Try it:
Copy every record verbatim. Leave the pictures out.

Before-and-after change data:
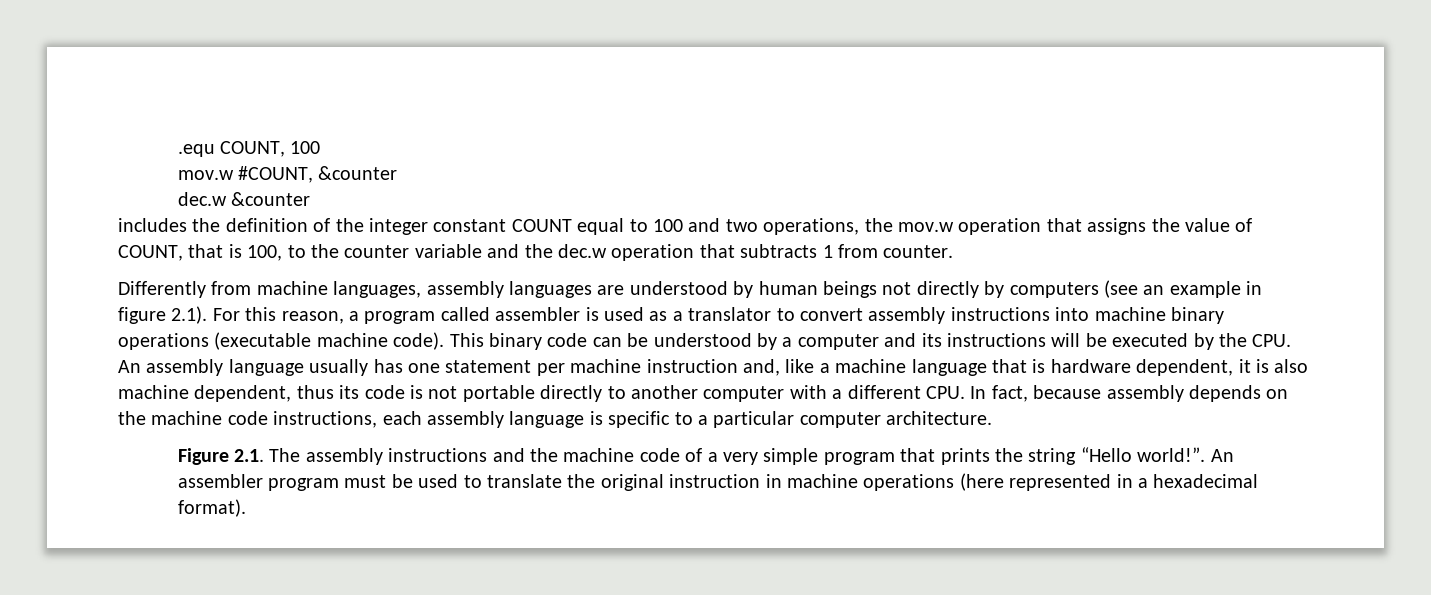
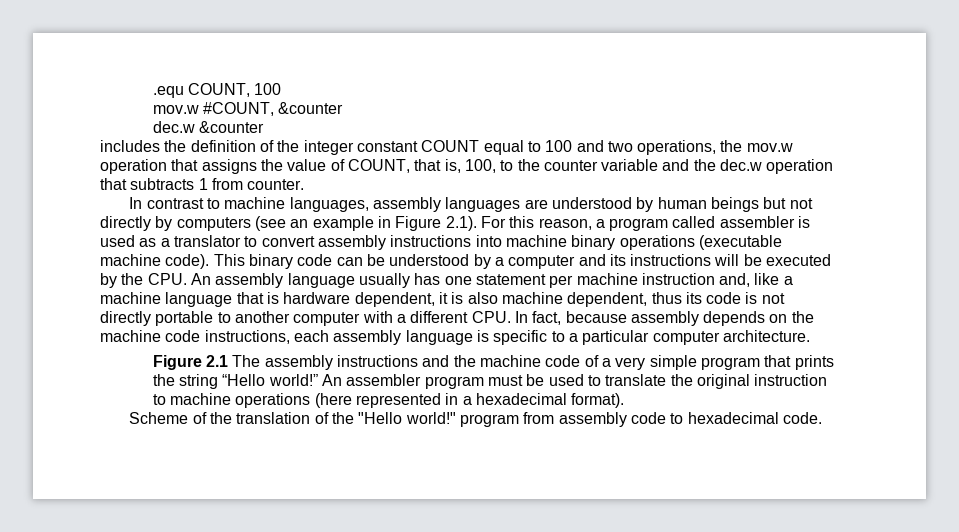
- includes the definition of the integer constant COUNT equal to 100 and two operations, the mov.w operation that assigns the value of COUNT, that is 100, to the counter variable and the dec.w operation that subtracts 1 from counter.
+ includes the definition of the integer constant COUNT equal to 100 and two operations, the mov.w operation that assigns the value of COUNT, that is, 100, to the counter variable and the dec.w operation that subtracts 1 from counter.
- Differently from machine languages, assembly languages are understood by human beings not directly by computers (see an example in figure 2.1). For this reason, a program called assembler is used as a translator to convert assembly instructions into machine binary operations (executable machine code).
+ In contrast to machine languages, assembly languages are understood by human beings but not directly by computers (see an example in Figure 2.1). For this reason, a program called assembler is used as a translator to convert assembly instructions into machine binary operations (executable machine code).
- This binary code can be understood by a computer and its instructions will be executed by the CPU. An assembly language usually has one statement per machine instruction and, like a machine language that is hardware dependent, it is also machine dependent, thus its code is not portable directly to another computer with a different CPU. In fact, because assembly depends on the machine code instructions, each assembly language is specific to a particular computer architecture.
+ This binary code can be understood by a computer and its instructions will be executed by the CPU. An assembly language usually has one statement per machine instruction and, like a machine language that is hardware dependent, it is also machine dependent, thus its code is not directly portable to another computer with a different CPU. In fact, because assembly depends on the machine code instructions, each assembly language is specific to a particular computer architecture.
- Figure 2.1. The assembly instructions and the machine code of a very simple program that prints the string “Hello world!”.
+ Figure 2.1 The assembly instructions and the machine code of a very simple program that prints the string “Hello world!”
- An assembler program must be used to translate the original instruction in machine operations (here represented in a hexadecimal format).
+ An assembler program must be used to translate the original instruction to machine operations (here represented in a hexadecimal format).
+ Scheme of the translation of the "Hello world!" program from assembly code to hexadecimal code.

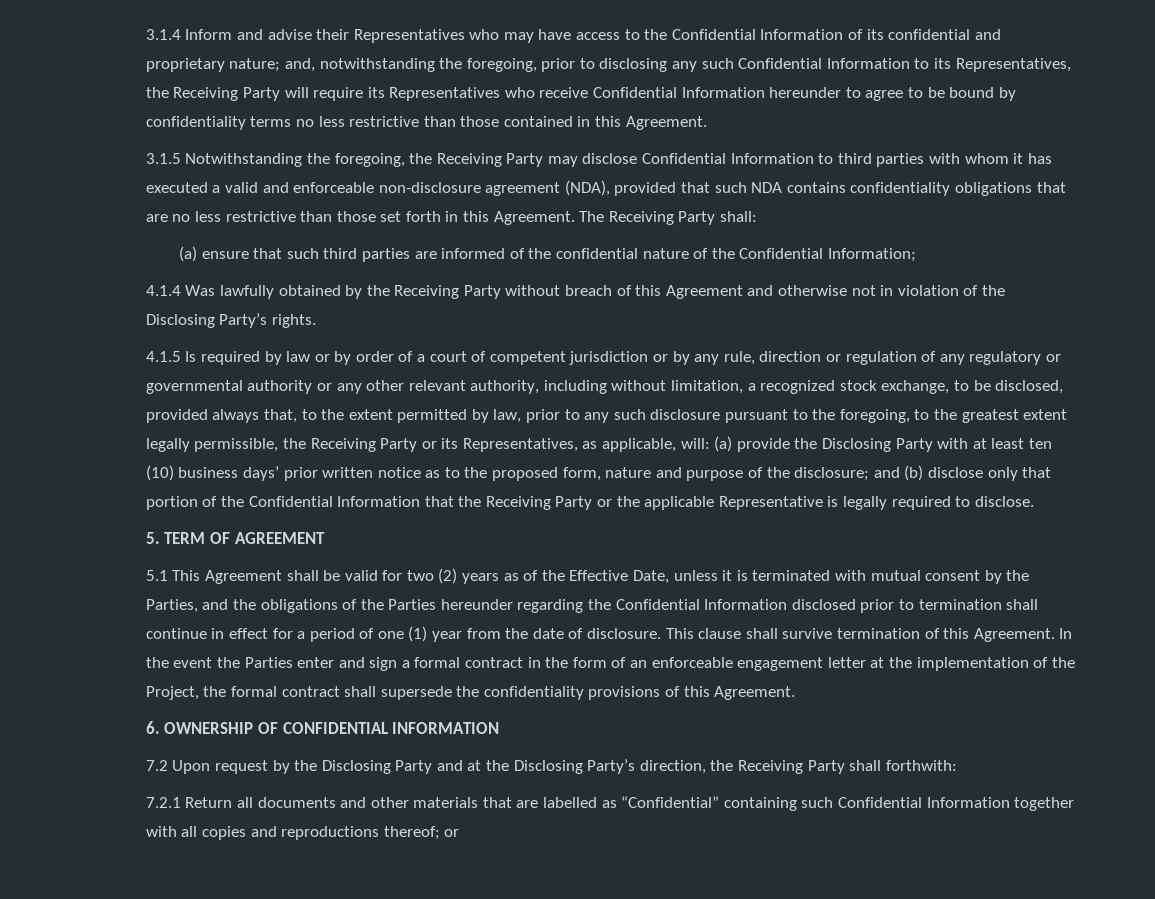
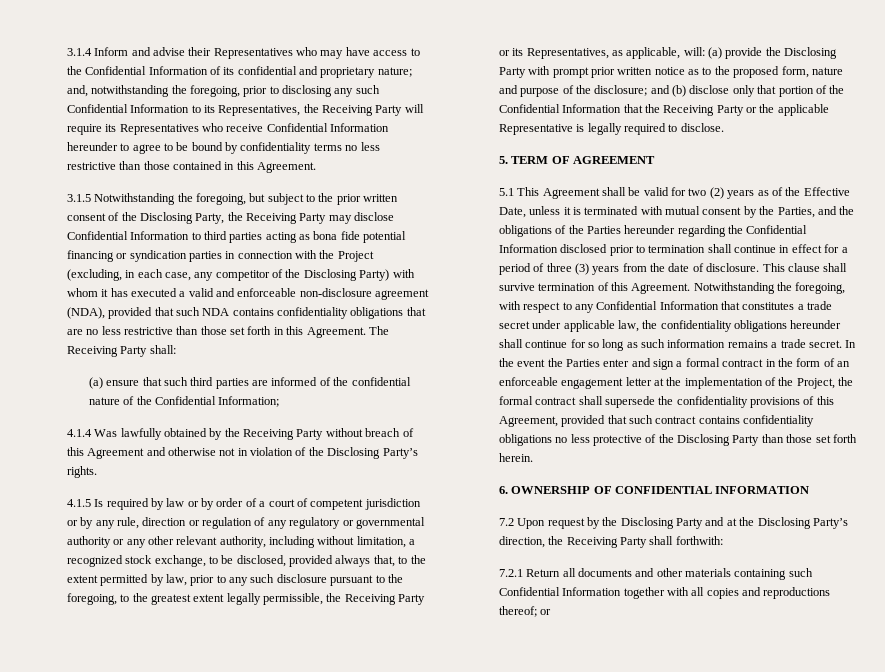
- 3.1.5 Notwithstanding the foregoing, the Receiving Party may disclose Confidential Information to third parties with whom it has executed a valid and enforceable non-disclosure agreement (NDA), provided that such NDA contains confidentiality obligations that are no less restrictive than those set forth in this Agreement.
+ 3.1.5 Notwithstanding the foregoing, but subject to the prior written consent of the Disclosing Party, the Receiving Party may disclose Confidential Information to third parties acting as bona fide potential financing or syndication parties in connection with the Project (excluding, in each case, any competitor of the Disclosing Party) with whom it has executed a valid and enforceable non-disclosure agreement (NDA), provided that such NDA contains confidentiality obligations that are no less restrictive than those set forth in this Agreement.
- (a) provide the Disclosing Party with at least ten (10) business days’ prior written notice as to the proposed form, nature and purpose of the disclosure;
+ (a) provide the Disclosing Party with prompt prior written notice as to the proposed form, nature and purpose of the disclosure;
- 5.1 This Agreement shall be valid for two (2) years as of the Effective Date, unless it is terminated with mutual consent by the Parties, and the obligations of the Parties hereunder regarding the Confidential Information disclosed prior to termination shall continue in effect for a period of one (1) year from the date of disclosure.
+ 5.1 This Agreement shall be valid for two (2) years as of the Effective Date, unless it is terminated with mutual consent by the Parties, and the obligations of the Parties hereunder regarding the Confidential Information disclosed prior to termination shall continue in effect for a period of three (3) years from the date of disclosure.
+ Notwithstanding the foregoing, with respect to any Confidential Information that constitutes a trade secret under applicable law, the confidentiality obligations hereunder shall continue for so long as such information remains a trade secret.
- In the event the Parties enter and sign a formal contract in the form of an enforceable engagement letter at the implementation of the Project, the formal contract shall supersede the confidentiality provisions of this Agreement.
+ In the event the Parties enter and sign a formal contract in the form of an enforceable engagement letter at the implementation of the Project, the formal contract shall supersede the confidentiality provisions of this Agreement, provided that such contract contains confidentiality obligations no less protective of the Disclosing Party than those set forth herein.
- 7.2.1 Return all documents and other materials that are labelled as “Confidential” containing such Confidential Information together with all copies and reproductions thereof; or
+ 7.2.1 Return all documents and other materials containing such Confidential Information together with all copies and reproductions thereof; or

Written answer:
- includes the definition of the integer constant COUNT equal to 100 and two operations, the mov.w operation that assigns the value of COUNT, that is 100, to the counter variable and the dec.w operation that subtracts 1 from counter.
+ includes the definition of the integer constant COUNT equal to 100 and two operations, the mov.w operation that assigns the value of COUNT, that is, 100, to the counter variable and the dec.w operation that subtracts 1 from counter.
- Differently from machine languages, assembly languages are understood by human beings not directly by computers (see an example in figure 2.1). For this reason, a program called assembler is used as a translator to convert assembly instructions into machine binary operations (executable machine code).
+ In contrast to machine languages, assembly languages are understood by human beings but not directly by computers (see an example in Figure 2.1). For this reason, a program called assembler is used as a translator to convert assembly instructions into machine binary operations (executable machine code).
- This binary code can be understood by a computer and its instructions will be executed by the CPU. An assembly language usually has one statement per machine instruction and, like a machine language that is hardware dependent, it is also machine dependent, thus its code is not portable directly to another computer with a different CPU. In fact, because assembly depends on the machine code instructions, each assembly language is specific to a particular computer architecture.
+ This binary code can be understood by a computer and its instructions will be executed by the CPU. An assembly language usually has one statement per machine instruction and, like a machine language that is hardware dependent, it is also machine dependent, thus its code is not directly portable to another computer with a different CPU. In fact, because assembly depends on the machine code instructions, each assembly language is specific to a particular computer architecture.
- Figure 2.1. The assembly instructions and the machine code of a very simple program that prints the string “Hello world!”.
+ Figure 2.1 The assembly instructions and the machine code of a very simple program that prints the string “Hello world!”
- An assembler program must be used to translate the original instruction in machine operations (here represented in a hexadecimal format).
+ An assembler program must be used to translate the original instruction to machine operations (here represented in a hexadecimal format).
+ Scheme of the translation of the "Hello world!" program from assembly code to hexadecimal code.

- 3.1.5 Notwithstanding the foregoing, the Receiving Party may disclose Confidential Information to third parties with whom it has executed a valid and enforceable non-disclosure agreement (NDA), provided that such NDA contains confidentiality obligations that are no less restrictive than those set forth in this Agreement.
+ 3.1.5 Notwithstanding the foregoing, but subject to the prior written consent of the Disclosing Party, the Receiving Party may disclose Confidential Information to third parties acting as bona fide potential financing or syndication parties in connection with the Project (excluding, in each case, any competitor of the Disclosing Party) with whom it has executed a valid and enforceable non-disclosure agreement (NDA), provided that such NDA contains confidentiality obligations that are no less restrictive than those set forth in this Agreement.
- (a) provide the Disclosing Party with at least ten (10) business days’ prior written notice as to the proposed form, nature and purpose of the disclosure;
+ (a) provide the Disclosing Party with prompt prior written notice as to the proposed form, nature and purpose of the disclosure;
- 5.1 This Agreement shall be valid for two (2) years as of the Effective Date, unless it is terminated with mutual consent by the Parties, and the obligations of the Parties hereunder regarding the Confidential Information disclosed prior to termination shall continue in effect for a period of one (1) year from the date of disclosure.
+ 5.1 This Agreement shall be valid for two (2) years as of the Effective Date, unless it is terminated with mutual consent by the Parties, and the obligations of the Parties hereunder regarding the Confidential Information disclosed prior to termination shall continue in effect for a period of three (3) years from the date of disclosure.
+ Notwithstanding the foregoing, with respect to any Confidential Information that constitutes a trade secret under applicable law, the confidentiality obligations hereunder shall continue for so long as such information remains a trade secret.
- In the event the Parties enter and sign a formal contract in the form of an enforceable engagement letter at the implementation of the Project, the formal contract shall supersede the confidentiality provisions of this Agreement.
+ In the event the Parties enter and sign a formal contract in the form of an enforceable engagement letter at the implementation of the Project, the formal contract shall supersede the confidentiality provisions of this Agreement, provided that such contract contains confidentiality obligations no less protective of the Disclosing Party than those set forth herein.
- 7.2.1 Return all documents and other materials that are labelled as “Confidential” containing such Confidential Information together with all copies and reproductions thereof; or
+ 7.2.1 Return all documents and other materials containing such Confidential Information together with all copies and reproductions thereof; or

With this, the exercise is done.